Acoustic Doppler velocimetry (ADV) is designed to record instantaneous velocity components at a single-point with a relatively high frequency. Measurements are performed by measuring the velocity of particles in a remote sampling volume based upon the Doppler shift effect.

==Probe specs and features==
The probe head includes one transmitter and between two and four receivers. The remote sampling volume is located typically 5 or 10 cm from the tip of the transmitter, but some studies showed that the distance might change slightly. The sampling volume size is determined by the sampling conditions and manual setup. In a standard configuration, the sampling volume is about a cylinder of water with a diameter of 6 mm and a height of 9 mm, although newer laboratory ADVs may have smaller sampling volume (e.g. Sontek microADV, Nortek Vectrino+).

A typical ADV system equipped with N receivers records simultaneously 4.N values with each sample. That is, for each receiver, a velocity component, a signal strength value, a signal-to-noise (SNR) and a correlation value. The signal strength, SNR and correlation values are used primarily to determine the quality and accuracy of the velocity data, although the signal strength (acoustic backscatter intensity) may related to the instantaneous suspended sediment concentration with proper calibration. The velocity component is measured along the line connecting the sampling volume to the receiver. The velocity data must be transformed into a Cartesian system of coordinates and the trigonometric transformation may cause some velocity resolution errors.

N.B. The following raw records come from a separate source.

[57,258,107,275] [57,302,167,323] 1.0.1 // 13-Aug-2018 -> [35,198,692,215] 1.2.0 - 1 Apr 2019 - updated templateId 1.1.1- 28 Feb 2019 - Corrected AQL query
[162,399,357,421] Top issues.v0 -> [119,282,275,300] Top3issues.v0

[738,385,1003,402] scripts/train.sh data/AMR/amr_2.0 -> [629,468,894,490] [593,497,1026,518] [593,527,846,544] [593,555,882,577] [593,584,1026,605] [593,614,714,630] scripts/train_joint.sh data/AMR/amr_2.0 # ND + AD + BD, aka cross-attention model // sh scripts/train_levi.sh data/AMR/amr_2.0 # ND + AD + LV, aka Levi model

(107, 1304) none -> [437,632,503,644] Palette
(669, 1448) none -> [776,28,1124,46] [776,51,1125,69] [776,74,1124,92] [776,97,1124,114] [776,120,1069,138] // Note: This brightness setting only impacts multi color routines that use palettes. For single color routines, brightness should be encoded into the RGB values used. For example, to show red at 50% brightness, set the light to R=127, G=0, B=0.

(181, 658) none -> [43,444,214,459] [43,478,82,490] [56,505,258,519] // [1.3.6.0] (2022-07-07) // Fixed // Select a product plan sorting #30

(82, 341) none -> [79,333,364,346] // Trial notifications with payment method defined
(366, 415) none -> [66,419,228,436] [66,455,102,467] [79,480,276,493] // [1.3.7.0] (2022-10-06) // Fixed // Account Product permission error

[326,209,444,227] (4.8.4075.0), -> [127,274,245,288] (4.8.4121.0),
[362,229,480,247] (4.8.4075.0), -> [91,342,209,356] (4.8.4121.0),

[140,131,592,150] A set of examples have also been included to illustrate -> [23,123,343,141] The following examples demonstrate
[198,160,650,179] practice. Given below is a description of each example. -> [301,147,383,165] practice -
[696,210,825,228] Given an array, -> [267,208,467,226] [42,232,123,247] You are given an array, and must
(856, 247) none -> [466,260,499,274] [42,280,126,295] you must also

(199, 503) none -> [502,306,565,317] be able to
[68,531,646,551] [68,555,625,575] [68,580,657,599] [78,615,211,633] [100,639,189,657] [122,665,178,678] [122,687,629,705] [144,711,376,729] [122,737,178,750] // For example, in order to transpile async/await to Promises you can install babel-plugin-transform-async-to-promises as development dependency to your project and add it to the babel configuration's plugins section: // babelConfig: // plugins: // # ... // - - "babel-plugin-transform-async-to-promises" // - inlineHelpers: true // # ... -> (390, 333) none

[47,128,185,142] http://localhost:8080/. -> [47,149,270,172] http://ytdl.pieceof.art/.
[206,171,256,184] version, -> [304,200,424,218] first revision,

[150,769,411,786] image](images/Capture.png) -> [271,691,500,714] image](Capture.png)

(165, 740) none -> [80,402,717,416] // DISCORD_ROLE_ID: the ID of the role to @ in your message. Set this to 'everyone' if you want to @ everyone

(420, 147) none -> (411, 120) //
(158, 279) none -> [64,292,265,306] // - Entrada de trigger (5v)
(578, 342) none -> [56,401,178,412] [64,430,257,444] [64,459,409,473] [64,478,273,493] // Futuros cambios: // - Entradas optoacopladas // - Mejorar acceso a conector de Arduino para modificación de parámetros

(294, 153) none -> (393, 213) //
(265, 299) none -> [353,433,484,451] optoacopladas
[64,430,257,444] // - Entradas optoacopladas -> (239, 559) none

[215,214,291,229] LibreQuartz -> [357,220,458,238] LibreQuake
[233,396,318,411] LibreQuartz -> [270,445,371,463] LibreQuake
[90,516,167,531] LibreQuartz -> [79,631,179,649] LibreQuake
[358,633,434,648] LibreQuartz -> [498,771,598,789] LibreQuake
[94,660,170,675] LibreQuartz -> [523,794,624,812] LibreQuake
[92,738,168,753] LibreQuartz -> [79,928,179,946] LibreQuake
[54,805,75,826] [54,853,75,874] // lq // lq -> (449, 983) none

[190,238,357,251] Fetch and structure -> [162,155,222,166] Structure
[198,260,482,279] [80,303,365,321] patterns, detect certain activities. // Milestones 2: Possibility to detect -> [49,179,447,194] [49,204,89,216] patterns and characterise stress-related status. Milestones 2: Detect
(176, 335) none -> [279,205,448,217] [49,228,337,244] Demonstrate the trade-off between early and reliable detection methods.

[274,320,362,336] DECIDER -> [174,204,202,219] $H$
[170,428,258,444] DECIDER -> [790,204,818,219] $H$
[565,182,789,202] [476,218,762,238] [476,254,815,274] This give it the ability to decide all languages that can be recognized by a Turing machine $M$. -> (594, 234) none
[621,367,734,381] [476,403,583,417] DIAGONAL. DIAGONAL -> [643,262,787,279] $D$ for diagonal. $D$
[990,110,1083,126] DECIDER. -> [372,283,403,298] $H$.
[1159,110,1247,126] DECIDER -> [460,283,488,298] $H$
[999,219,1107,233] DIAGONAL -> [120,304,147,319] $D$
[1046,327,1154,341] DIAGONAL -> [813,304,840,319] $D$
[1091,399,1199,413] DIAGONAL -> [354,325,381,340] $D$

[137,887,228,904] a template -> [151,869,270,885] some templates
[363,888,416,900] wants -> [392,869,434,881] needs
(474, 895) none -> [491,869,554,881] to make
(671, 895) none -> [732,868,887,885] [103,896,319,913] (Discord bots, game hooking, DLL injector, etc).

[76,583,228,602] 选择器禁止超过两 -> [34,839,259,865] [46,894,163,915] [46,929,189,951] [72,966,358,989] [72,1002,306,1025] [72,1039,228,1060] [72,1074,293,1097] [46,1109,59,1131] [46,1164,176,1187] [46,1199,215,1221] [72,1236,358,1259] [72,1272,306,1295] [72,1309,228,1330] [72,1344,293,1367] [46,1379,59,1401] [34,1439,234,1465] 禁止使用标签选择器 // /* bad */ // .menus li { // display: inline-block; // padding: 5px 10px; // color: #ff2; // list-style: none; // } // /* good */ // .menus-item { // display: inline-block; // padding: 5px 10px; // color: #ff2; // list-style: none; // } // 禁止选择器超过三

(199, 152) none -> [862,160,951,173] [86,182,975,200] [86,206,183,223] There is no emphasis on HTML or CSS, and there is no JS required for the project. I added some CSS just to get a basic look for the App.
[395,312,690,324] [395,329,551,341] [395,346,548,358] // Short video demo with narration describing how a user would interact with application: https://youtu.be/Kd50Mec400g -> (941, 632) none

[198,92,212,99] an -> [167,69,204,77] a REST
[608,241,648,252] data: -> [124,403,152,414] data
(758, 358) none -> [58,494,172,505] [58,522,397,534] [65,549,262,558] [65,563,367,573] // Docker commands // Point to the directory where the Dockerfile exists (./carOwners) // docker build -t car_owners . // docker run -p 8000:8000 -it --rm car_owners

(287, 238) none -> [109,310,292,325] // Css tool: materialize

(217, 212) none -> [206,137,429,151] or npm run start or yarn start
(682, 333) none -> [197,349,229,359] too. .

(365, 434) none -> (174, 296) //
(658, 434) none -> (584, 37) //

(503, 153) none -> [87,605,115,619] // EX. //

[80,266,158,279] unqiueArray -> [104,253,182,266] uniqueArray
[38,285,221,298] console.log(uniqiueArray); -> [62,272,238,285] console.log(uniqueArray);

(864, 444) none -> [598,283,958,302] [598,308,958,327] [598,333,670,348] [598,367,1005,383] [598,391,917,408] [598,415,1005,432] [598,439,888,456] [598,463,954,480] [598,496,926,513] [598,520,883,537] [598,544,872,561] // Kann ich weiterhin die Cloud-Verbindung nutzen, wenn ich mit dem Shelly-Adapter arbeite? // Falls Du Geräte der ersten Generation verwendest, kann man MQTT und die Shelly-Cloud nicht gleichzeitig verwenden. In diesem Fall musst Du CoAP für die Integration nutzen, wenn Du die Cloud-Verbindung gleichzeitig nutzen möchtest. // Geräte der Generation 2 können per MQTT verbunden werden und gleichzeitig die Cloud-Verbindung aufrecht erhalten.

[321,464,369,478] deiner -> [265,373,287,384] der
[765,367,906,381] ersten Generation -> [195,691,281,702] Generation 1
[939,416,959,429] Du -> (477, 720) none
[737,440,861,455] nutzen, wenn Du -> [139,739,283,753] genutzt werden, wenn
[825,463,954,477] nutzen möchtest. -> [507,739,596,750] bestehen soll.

Although acoustic Doppler velocimetry (ADV) has become a popular technique in laboratory in field applications, several researchers pointed out accurately that the ADV signal outputs include the combined effects of turbulent velocity fluctuations, Doppler noise, signal aliasing, turbulent shear and other disturbances. Evidences included by high levels of noise and spikes in all velocity components. In turbulent flows, the ADV velocity outputs are a combination of Doppler noise, signal aliasing, velocity fluctuations, installation vibrations and other disturbances. The signal may be further affected adversely by velocity shear across the sampling volume and boundary proximity. Lemmin and Lhermitte, Chanson et al., and Blanckaert and Lemmin discussed the inherent Doppler noise of an ADV system. Spikes may be caused by aliasing of the Doppler signal. McLelland and Nicholas explained the physical processes while Nikora and Goring, Goring and Nikora and Wahl developed techniques to eliminate aliasing errors called "spikes". These methods were developed for steady flow situations and tested in man-made channels. Not all of them are reliable, and the phase-space thresholding despiking technique appears to be a robust method in steady flows). Simply, "raw" ADV velocity data are not "true" turbulent velocities and they should never be used without adequate post-processing (e.g.,). Chanson presented a summary of experiences gained during laboratory and field investigations with both Sontek and Nortek ADV systems.